The remaining issue on defendants' appeal is that of illegality of the agreement, based upon the fact that the subdivision property had not been registered as required by law. ORS 92.305 et seq. The earnest money agreement included 37 lots which were not registered with the county at the time of the execution of the earnest money agreement, and 14 of them were not registered with the State of Oregon. ORS 92.325(1) provides that "* * * no person shall sell or lease any subdivided lands without having complied with all the applicable provisions of ORS 92.305 to 92.495." The statute, however, does not expressly declare that any agreement made in contravention of it is void. Rather, the statutory scheme provides other sanctions, both civil and criminal: a civil penalty up to $1,000 may be imposed by the Real Estate Commissioner, ORS 92.490, or the Commissioner may obtain a cease and desist order enjoining, among other things, the further sale of lots within the subdivision. ORS 92.495. Further, a violation of ORS 92.325(1) is punishable by a fine of up to $10,000 or imprisonment for up to three years, or by both. ORS 92.990(2).
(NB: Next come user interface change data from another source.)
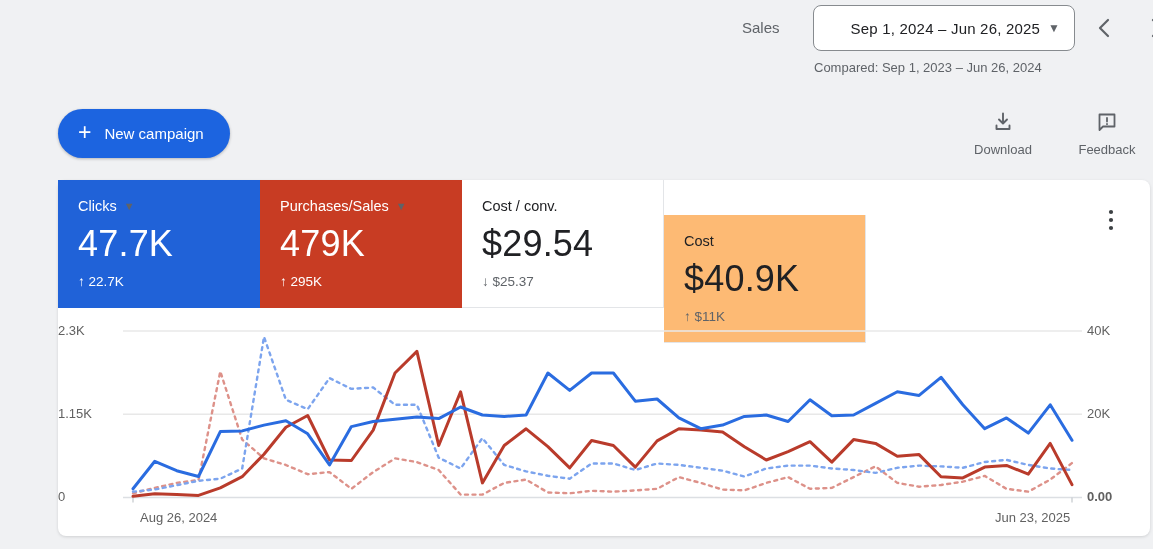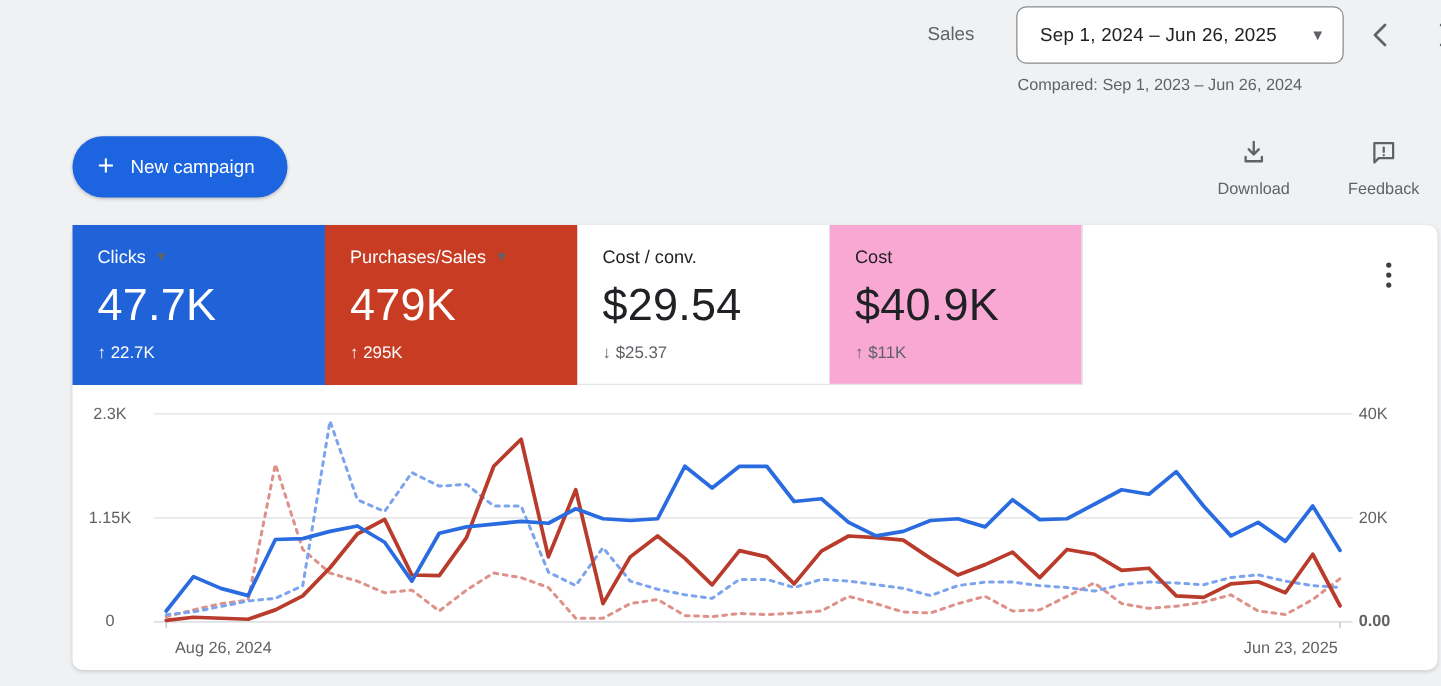"Sep 1, 2024 – Jun" .date-box { text-align: none -> right }
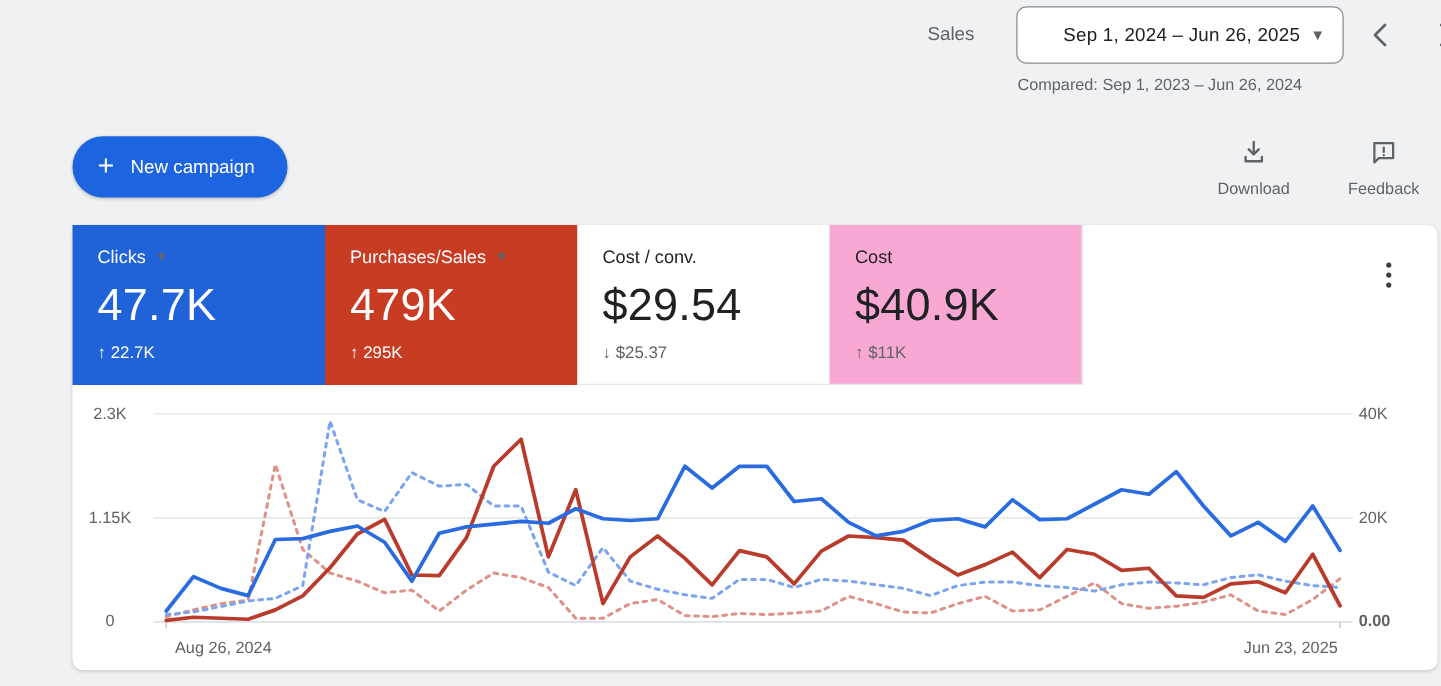"Cost" div.scorecard { background: #f9a8d4 -> #fdba74; margin-top: none -> 35px }
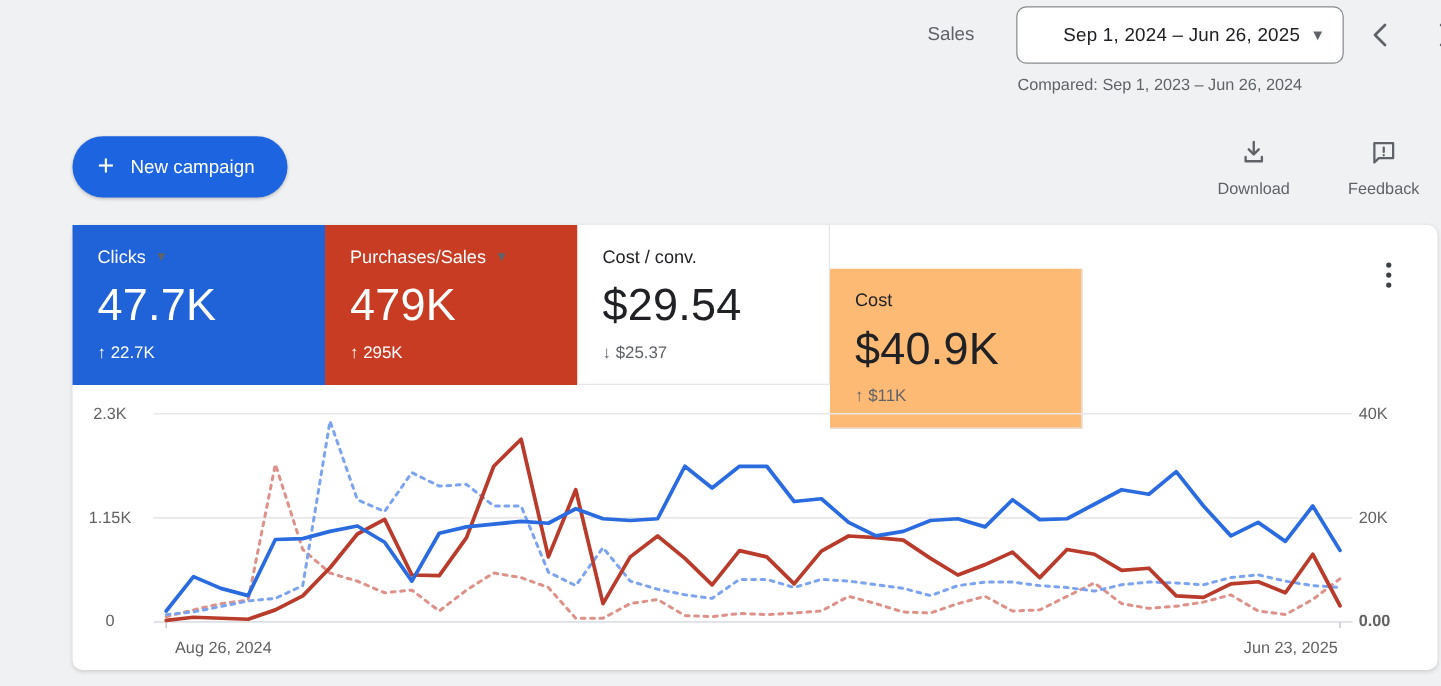"2.3K" .y-left { text-align: center -> left }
Given this statutory scheme, the following statement of the court in Uhlmann v. Kin Daw, 97 Or. 681, 690, 193 P. 435 (1920), is appropriate:
"* * * Of course, if a statute expressly declares that an agreement made in contravention of it is void, then the inquiry is at an end; but, in the absence of such a declaration, the court may take the statute by its four corners and carefully consider the terms of the statute, its object, the evil it was enacted to remedy, and the effect of holding agreements in violation of it void, for the purpose of ascertaining whether it was the legislative intent to make such agreements void; and if from all these considerations it is manifest that the lawmakers had no such intention, the agreements should be held to be legal contracts and enforceable as such: [citations omitted] * * *."
The purpose of the Oregon Subdivision Control Law appears in ORS 92.313(1):
"(1) The Legislative Assembly finds that the development of new subdivisions and the promotion of sales and leases of such property are now largely uncontrolled and unregulated in this state and that a need exists to protect the public from fraud, deceit and misrepresentation."
It appears that the legislative purpose of protecting the consuming public ( see ORS 92.317) is to be enforced under the legislative scheme by compelling compliance, enjoining violations, civil and criminal penalties, and by the legislative directive (ORS 92.317) to the Attorney General to protect the rights of consumers "to the greatest extent practicable through the application of the provisions of ORS 646.605 to 646.652" (Unlawful Trade Practices Act). That purpose is not intended to be served by declaring all sales made in violation of the Act absolutely void — a result which might damage a purchaser more than it would protect him. It may well be that a purchaser could have a sale made in violation of the Act declared void — that is, the transaction may be voidable, not void. However, we see no reason whatsoever to void the transaction at the behest of the seller, who clearly is not within the protected class. We conclude that the agreement is not void.
On cross-appeal, plaintiff contends first that the trial court should have awarded him attorney fees incurred in an appeal to the Supreme Court preliminary to trial on the merits. The parties stipulated that the trial court could fix attorney fees, if an award of attorney fees was appropriate, without the necessity of expert testimony. The plaintiff submitted a letter to the court showing a breakdown of time devoted to the matter in the trial court and in the Supreme Court. There is no contention that either the hours spent on the matter or the hourly rate were unreasonable. The letter indicated that a reasonable fee for hours spent in the trial court was $2,210, and that a reasonable fee for the appeal to the Supreme Court was $1,135. The trial court awarded $2,210 to plaintiff for attorney fees, and, although the trial court did not state its reason for that award, it appears clear that the trial court eliminated any fees for plaintiff's earlier appeal based on defendants' contention that plaintiff should have requested those fees from the Supreme Court.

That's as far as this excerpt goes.